Those skilled in the art will appreciate that at least parts of the invention may be practiced in network computing environments with many types of computing system configurations, including, personal computers, desktop computers, laptop computers, message processors, hand-held devices, multi-processor systems, microprocessor-based or programmable consumer electronics, network PCs, minicomputers, mainframe computers, mobile telephones, PDAs, pagers, routers, switches, datacenters, wearables, such as glasses, and the like. The invention may also be practiced in distributed system environments where local and remote computing system, which are linked, for example, either by hardwired data links, wireless data links, or by a combination of hardwired and wireless data links, through a network, both perform tasks.
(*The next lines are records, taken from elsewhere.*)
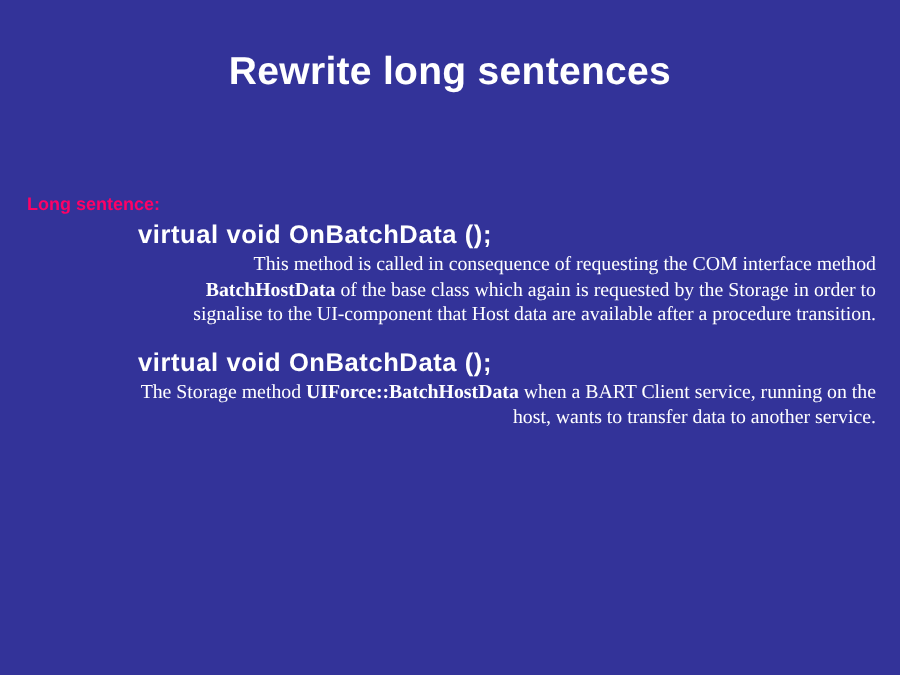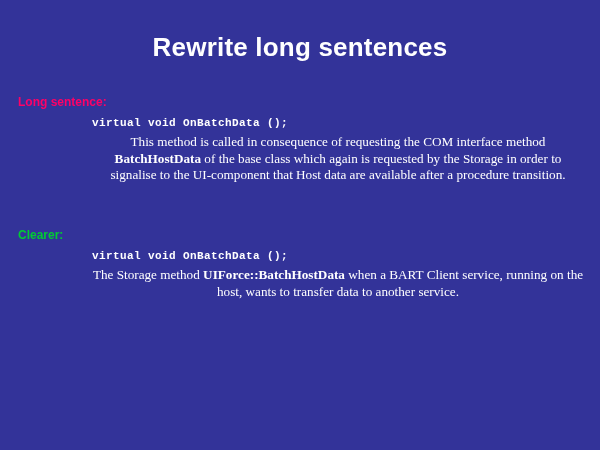"Long sentence:" .label-long { margin-top: none -> 34px }
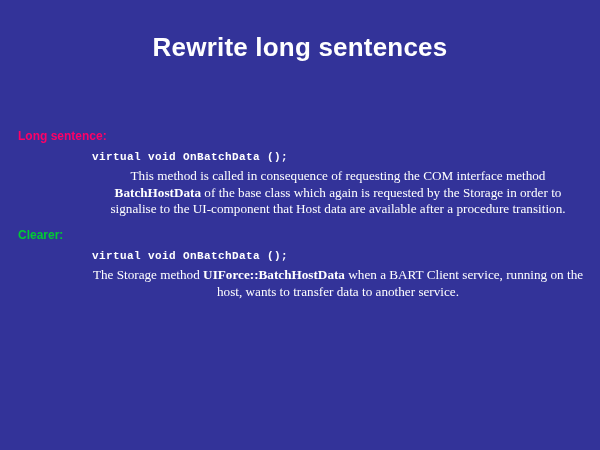"virtual void OnBatchData ();" .code { font-family: Liberation Mono, monospace -> Liberation Sans, sans-serif; font-size: 11px -> 17px }
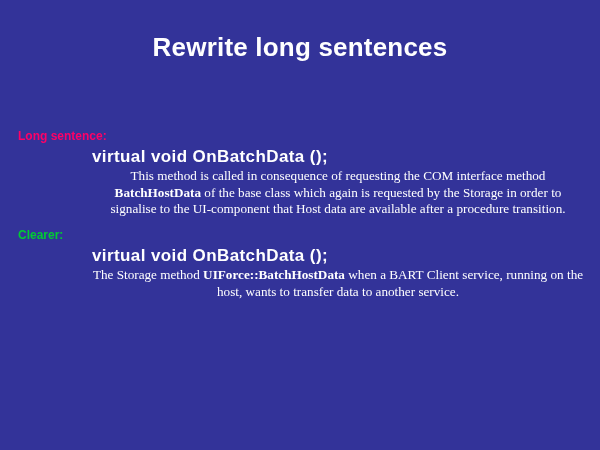"This method is called in" .para { text-align: center -> right }
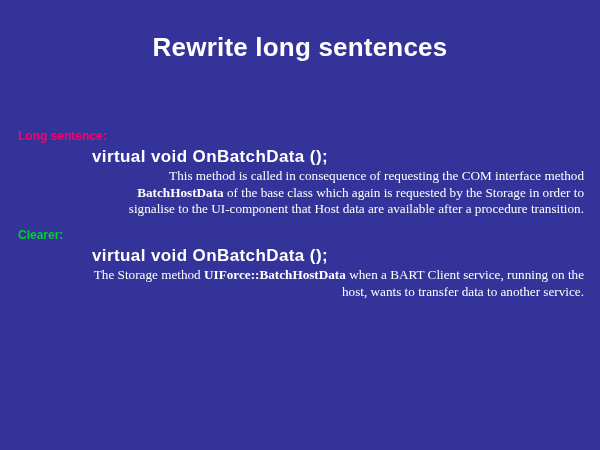"Clearer:" div.section-label { html: <div>Clearer:</div> -> none }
In a distributed system environment, program modules may be located in both local and remote memory storage devices.

Those skilled in the art will also appreciate that at least parts of the invention may be practiced in a cloud computing environment. Cloud computing environments may be distributed, although this is not required. When distributed, cloud computing environments may be distributed internationally within an organization and/or have components possessed across multiple organizations. In this description and the following claims, “cloud computing” is defined as a model for enabling on-demand network access to a shared pool of configurable computing resources, e.g., networks, servers, storage, applications, and services. The definition of “cloud computing” is not limited to any of the other numerous advantages that can be obtained from such a model when deployed. The computing systems of the figures include various components or functional blocks that may implement the various embodiments disclosed herein as explained. The various components or functional blocks may be implemented on a local computing system or may be implemented on a distributed computing system that includes elements resident in the cloud or that implement aspects of cloud computing. The various components or functional blocks may be implemented as software, hardware, or a combination of software and hardware. The computing systems shown in the figures may include more or less than the components illustrated in the figures and some of the components may be combined as circumstances warrant.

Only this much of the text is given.